Après une légère augmentation en 2018 (+0,6% /2017), la production française de viande ovine a poursuivi son essor début 2019.

Les abattages français d’agneaux continuent leur progression

Poursuivant la tendance des mois précédents, les abattages français d’agneaux ont à nouveau grimpé de 5% en février, pour atteindre 300 700 têtes.

Les abattages d’ovins adultes se sont en revanche repliés de 1% en février, à 42 000 têtes. Alors que le poids carcasse moyen des agneaux était stable (à 18,0 kg), les carcasses d’ovins adultes se sont allégées (-2% /2018, à 26,3 kg en moyenne). La production française de viande ovine s’est ainsi établie à 6 400 téc au mois de février, soit 4% de plus que l’année précédente.

En cumul sur janvier et février 2019, la hausse de la production française est de 3% par rapport à 2018.

Moins de volumes importés en février

Après un bond de 7% en janvier, les importations françaises de viande ovine sont reparties à la baisse en février (-6% /2018 à 5 700 téc), suite à la chute des arrivées irlandaises (-22% à 900 téc) et néozélandaises (-34% à 700 téc). Les achats étaient en revanche en progression depuis le Royaume-Uni (+7% à 2 750 téc), probablement dans la perspective du « Brexit », initialement programmé au 29 mars, ainsi que depuis l’Espagne (+6% à 1 000 téc).

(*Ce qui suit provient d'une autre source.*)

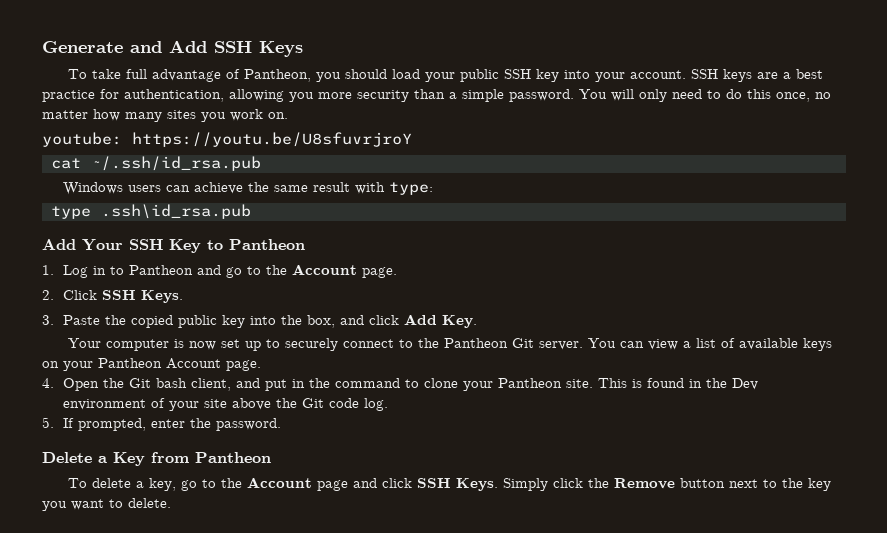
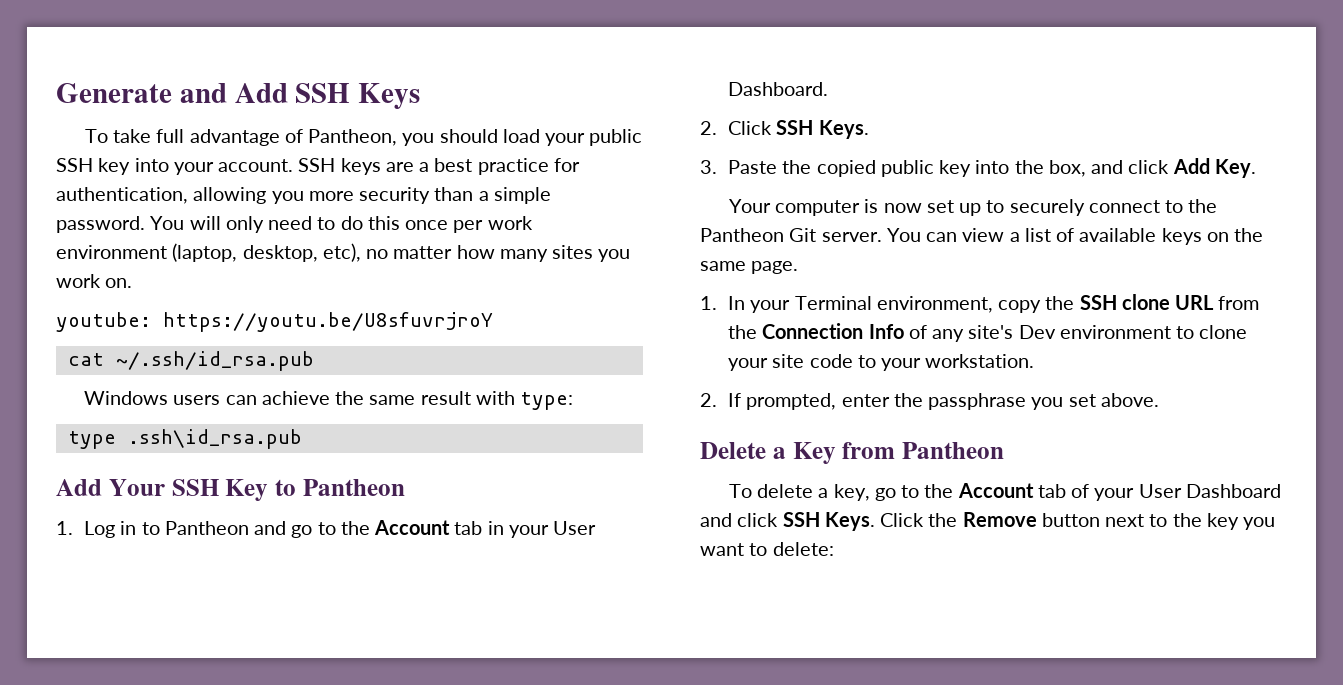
[776,92,810,102] once, -> [405,216,533,233] [56,243,361,262] once per work environment (laptop, desktop, etc),
[362,267,398,278] page. -> [454,521,597,538] [728,82,829,96] tab in your User Dashboard.
[63,358,261,371] [42,378,759,391] [63,398,389,411] [42,417,282,431] your Pantheon Account page. // 4. Open the Git bash client, and put in the command to clone your Pantheon site. This is found in the Dev environment of your site above the Git code log. // 5. If prompted, enter the password. -> [1234,228,1264,242] [700,261,799,274] [700,294,1260,313] [728,323,1248,342] [728,354,1035,371] [700,393,1159,410] the same page. // 1. In your Terminal environment, copy the SSH clone URL from the Connection Info of any site's Dev environment to clone your site code to your workstation. // 2. If prompted, enter the passphrase you set above.
[317,480,349,491] page -> [1037,484,1281,501] tab of your User Dashboard
[503,478,584,491] Simply click -> [880,513,925,527] Click
[128,498,171,508] delete. -> [772,542,834,556] delete:

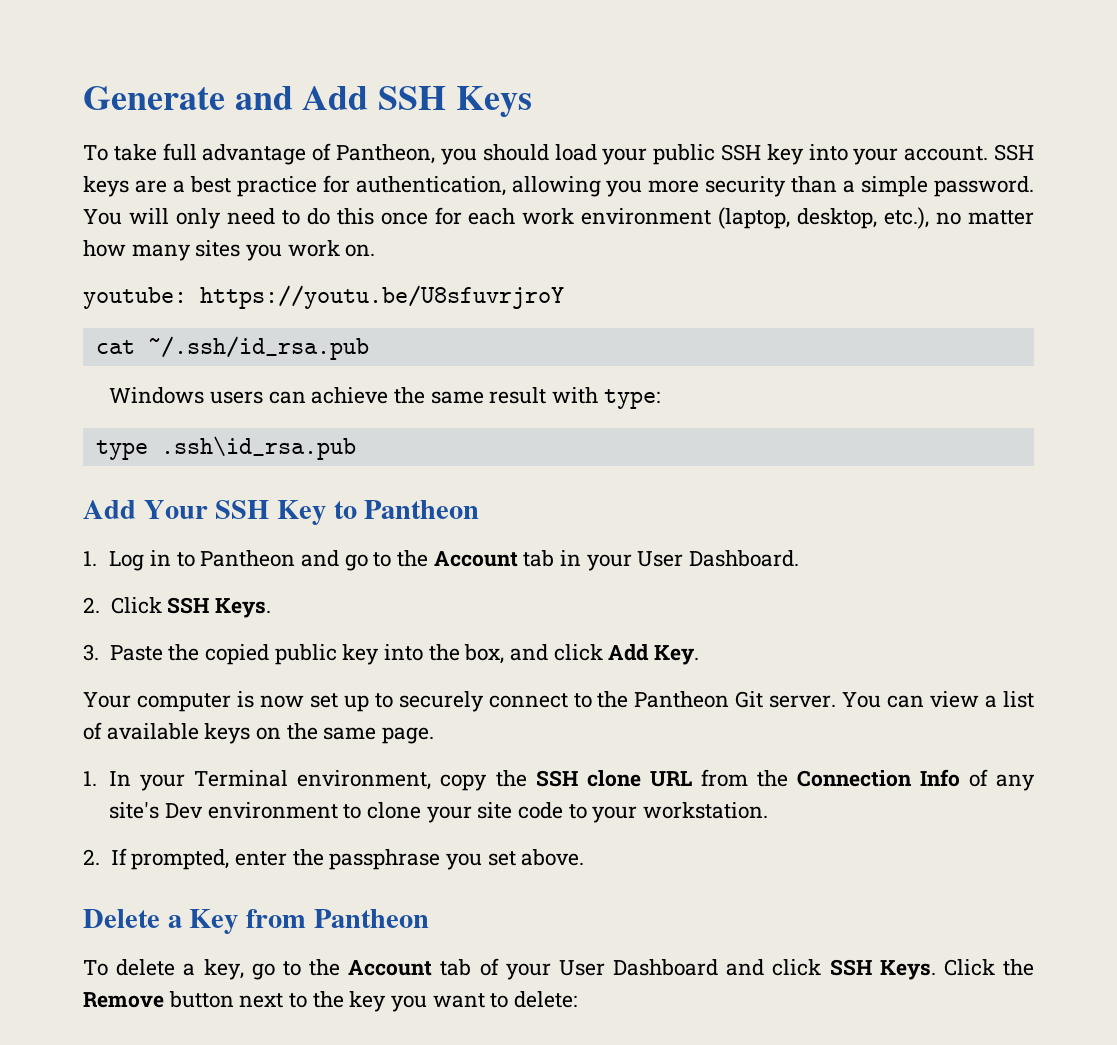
[453,220,484,233] per -> [434,207,516,225] for each
[322,243,361,262] etc), -> [884,207,930,229] etc.),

L’évolution des prix de ces importations était relativement contrastée, avec d’un côté la baisse du prix des carcasses d’agneaux réfrigérées importées du Royaume-Uni (-6% à 5,0 €/kg équivalent carcasse) et d’Espagne (+2% à 5,1 €/kg éc), et de l’autre, la progression du prix des carcasses d’agneaux réfrigérées irlandaises (+2% à 5,8 €/kg éc).

En cumul sur les deux premiers mois de 2019, les importations françaises de viande ovine enregistrent une augmentation de 1% par rapport à 2018.

Remontée saisonnière du cours de l’agneau français

La cotation française a poursuivi sa hausse saisonnière en mars, soutenue notamment par un meilleur étalement des sorties d’agneaux des différents bassins que les années précédentes. De plus Pâques étant plus tardif cette année (le 20 avril en 2019 contre le 1er avril en 2018), cela devrait se traduire par un décalage du pic de la cotation au moment des festivités. À 6,39 €/kg de carcasse début avril, le Prix Moyen Pondéré des régions calculé par FranceAgriMer restait ainsi 25 centimes (-4%) sous son haut niveau de 2018, mais dépassait de 34 centimes celui de 2017 (+6%).